[Dataset records]
----

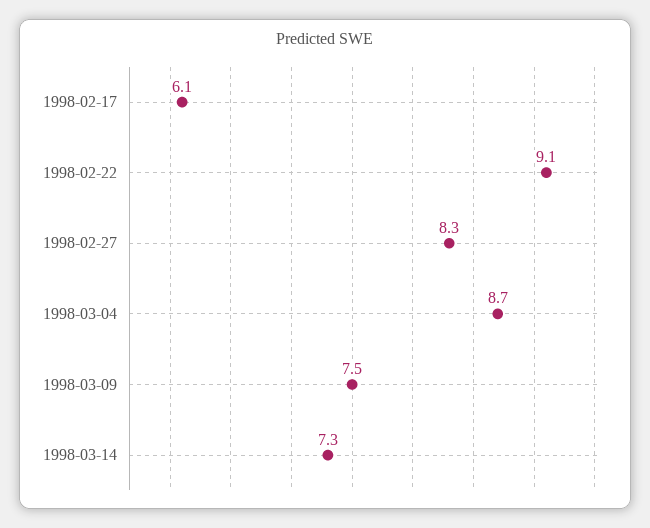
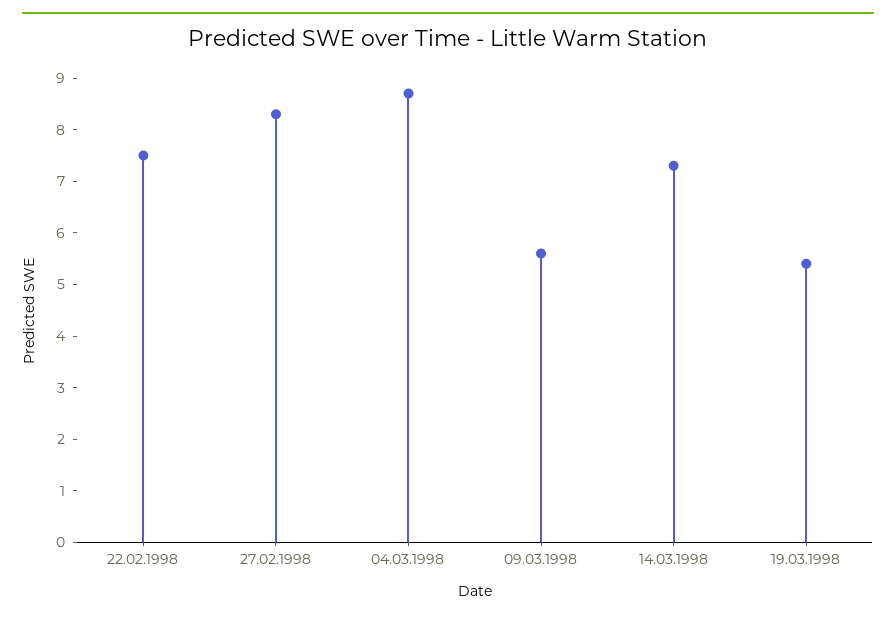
1998-02-17: 6.1 -> none
1998-02-22: 9.1 -> 7.5
1998-03-09: 7.5 -> 5.5
19.03.1998: none -> 5.5

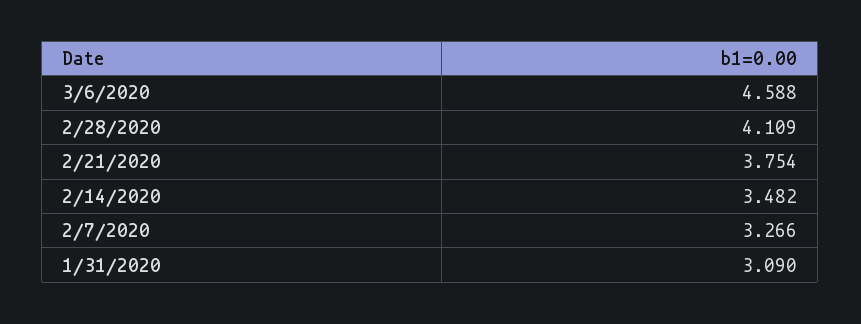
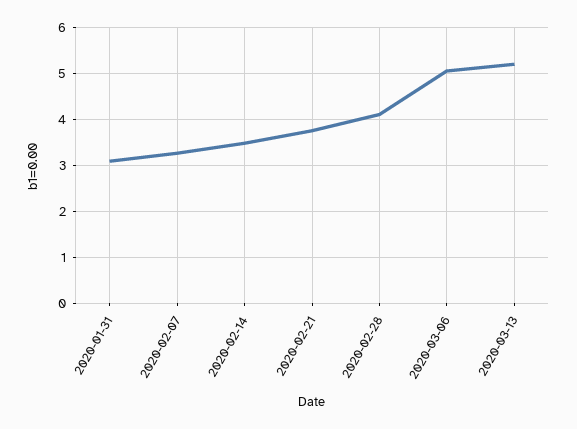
3/6/2020: 4.588 -> 5
2020-03-13: none -> 5.2

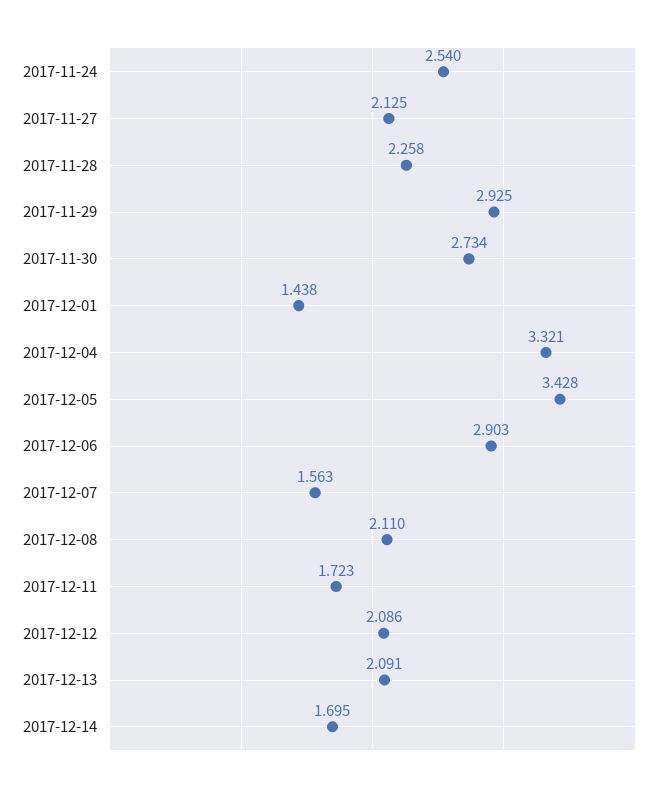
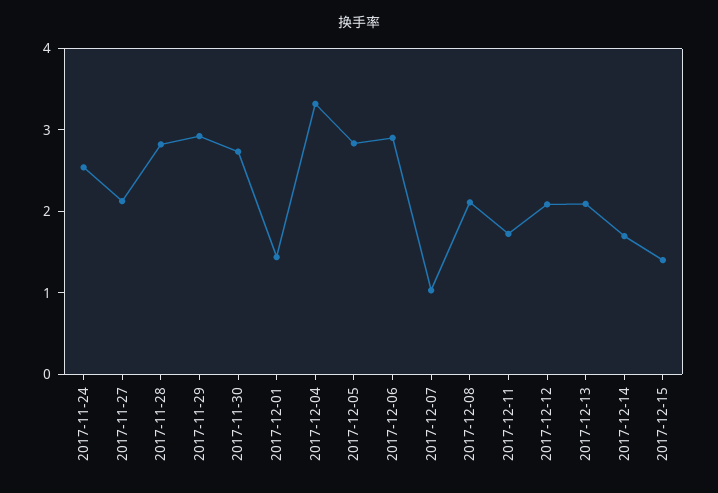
2017-11-28: 2.258 -> 2.8
2017-12-05: 3.428 -> 2.8
2017-12-07: 1.563 -> 1
2017-12-15: none -> 1.4

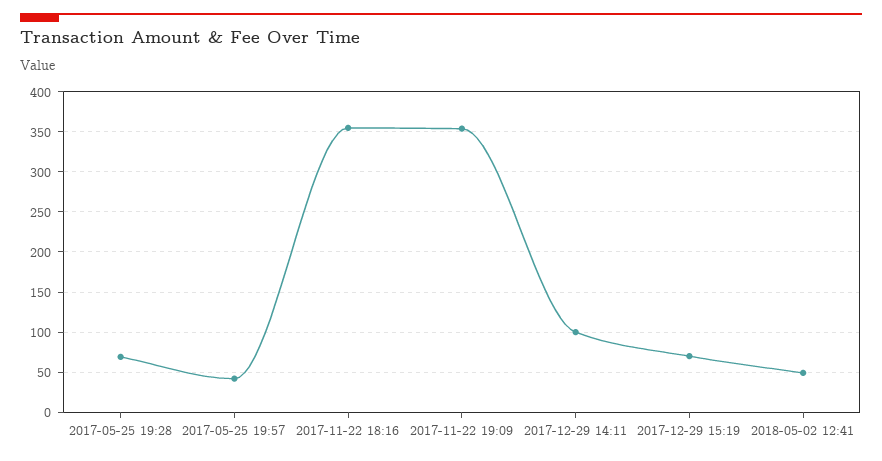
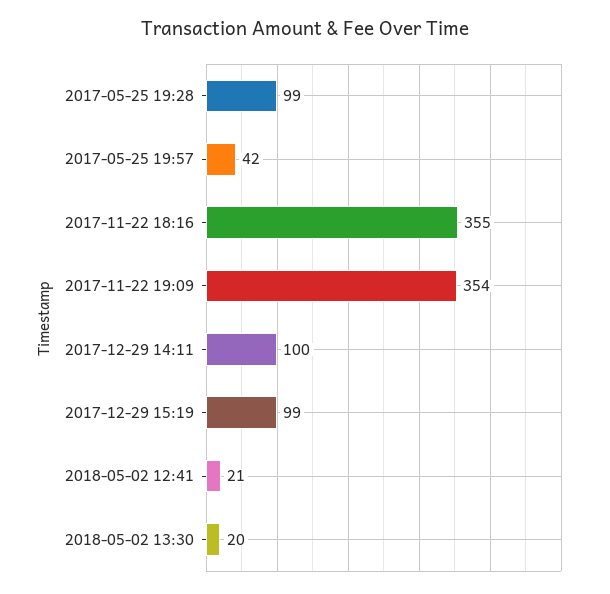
2017-05-25 19:28: 70 -> 99
2017-12-29 15:19: 70 -> 99
2018-05-02 12:41: 50 -> 21
2018-05-02 13:30: none -> 20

----

[Activity] In your reply, please print exactly the lines from the one with "2017-12-05: 3.428 -> 2.8" through the final line of the listing above, both included, and no pictures.

[Answer box]
2017-12-05: 3.428 -> 2.8
2017-12-07: 1.563 -> 1
2017-12-15: none -> 1.4

2017-05-25 19:28: 70 -> 99
2017-12-29 15:19: 70 -> 99
2018-05-02 12:41: 50 -> 21
2018-05-02 13:30: none -> 20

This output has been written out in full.